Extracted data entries
_ _ _ _
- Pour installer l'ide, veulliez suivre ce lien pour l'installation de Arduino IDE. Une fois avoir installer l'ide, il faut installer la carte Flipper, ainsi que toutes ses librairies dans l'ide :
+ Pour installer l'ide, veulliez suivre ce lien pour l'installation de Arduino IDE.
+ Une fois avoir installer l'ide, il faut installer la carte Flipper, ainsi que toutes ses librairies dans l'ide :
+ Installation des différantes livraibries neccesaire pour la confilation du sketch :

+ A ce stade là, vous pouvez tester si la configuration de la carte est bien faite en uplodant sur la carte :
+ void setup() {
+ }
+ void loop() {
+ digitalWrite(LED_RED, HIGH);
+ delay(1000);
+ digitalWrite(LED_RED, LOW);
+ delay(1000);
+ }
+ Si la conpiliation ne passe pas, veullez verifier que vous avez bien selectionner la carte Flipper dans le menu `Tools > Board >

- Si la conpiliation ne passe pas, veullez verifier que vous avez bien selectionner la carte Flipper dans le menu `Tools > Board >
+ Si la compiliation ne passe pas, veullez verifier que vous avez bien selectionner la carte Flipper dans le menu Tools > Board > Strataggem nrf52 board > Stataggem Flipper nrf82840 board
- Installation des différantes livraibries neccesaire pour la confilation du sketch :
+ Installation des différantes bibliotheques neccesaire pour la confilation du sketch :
_ _ _ _
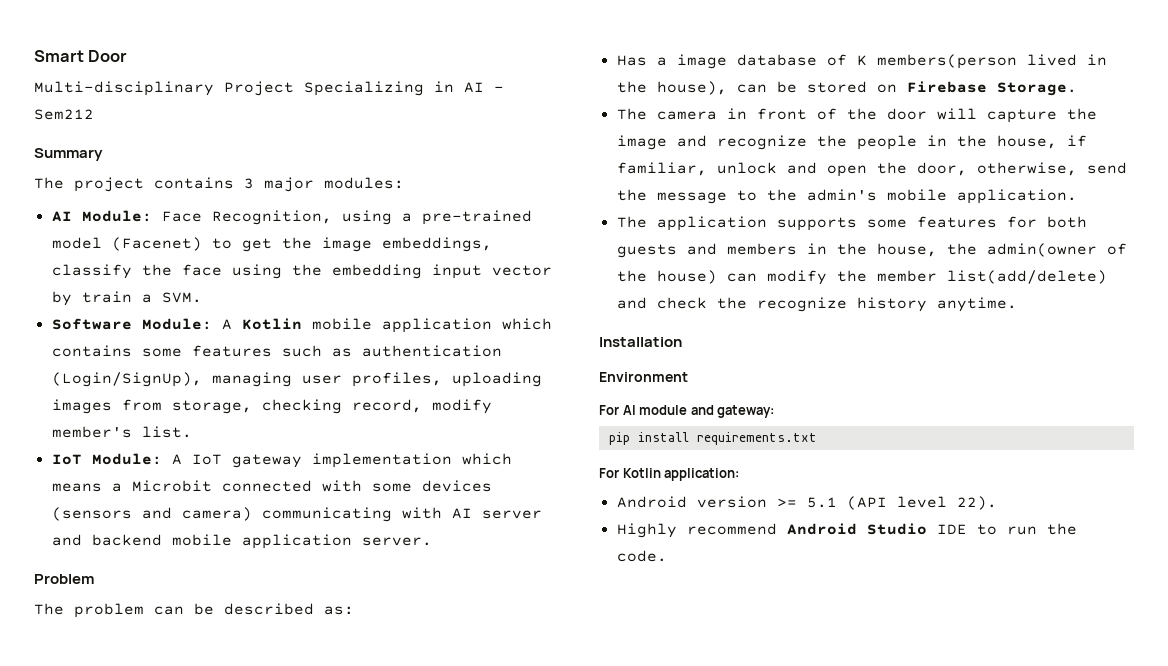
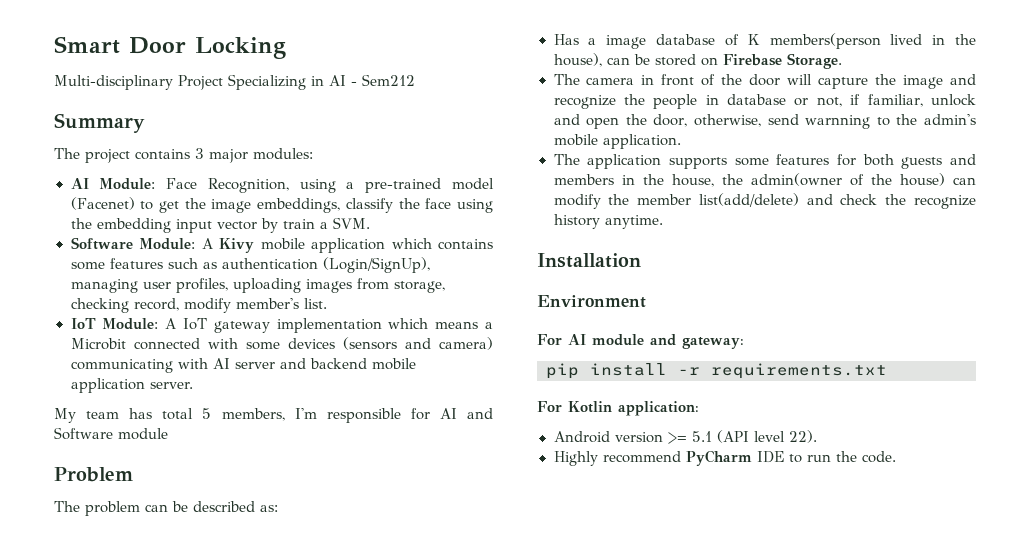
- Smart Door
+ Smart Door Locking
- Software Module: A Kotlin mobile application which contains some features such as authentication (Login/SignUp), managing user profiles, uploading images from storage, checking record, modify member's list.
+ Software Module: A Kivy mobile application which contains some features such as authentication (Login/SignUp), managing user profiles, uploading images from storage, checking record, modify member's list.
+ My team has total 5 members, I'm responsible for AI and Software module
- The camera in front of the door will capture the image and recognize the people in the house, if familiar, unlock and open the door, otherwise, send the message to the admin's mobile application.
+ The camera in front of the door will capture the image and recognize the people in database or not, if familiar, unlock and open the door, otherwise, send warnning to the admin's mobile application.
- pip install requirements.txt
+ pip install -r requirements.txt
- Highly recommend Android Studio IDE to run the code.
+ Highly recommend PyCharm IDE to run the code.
_ _ _ _
Scan the lines above for "- Pour installer" and for "des différantes bibliotheques". Repeat exactly the line holding each of them and every line in between.

## Response to the task
- Pour installer l'ide, veulliez suivre ce lien pour l'installation de Arduino IDE. Une fois avoir installer l'ide, il faut installer la carte Flipper, ainsi que toutes ses librairies dans l'ide :
+ Pour installer l'ide, veulliez suivre ce lien pour l'installation de Arduino IDE.
+ Une fois avoir installer l'ide, il faut installer la carte Flipper, ainsi que toutes ses librairies dans l'ide :
+ Installation des différantes livraibries neccesaire pour la confilation du sketch :

+ A ce stade là, vous pouvez tester si la configuration de la carte est bien faite en uplodant sur la carte :
+ void setup() {
+ }
+ void loop() {
+ digitalWrite(LED_RED, HIGH);
+ delay(1000);
+ digitalWrite(LED_RED, LOW);
+ delay(1000);
+ }
+ Si la conpiliation ne passe pas, veullez verifier que vous avez bien selectionner la carte Flipper dans le menu `Tools > Board >

- Si la conpiliation ne passe pas, veullez verifier que vous avez bien selectionner la carte Flipper dans le menu `Tools > Board >
+ Si la compiliation ne passe pas, veullez verifier que vous avez bien selectionner la carte Flipper dans le menu Tools > Board > Strataggem nrf52 board > Stataggem Flipper nrf82840 board
- Installation des différantes livraibries neccesaire pour la confilation du sketch :
+ Installation des différantes bibliotheques neccesaire pour la confilation du sketch :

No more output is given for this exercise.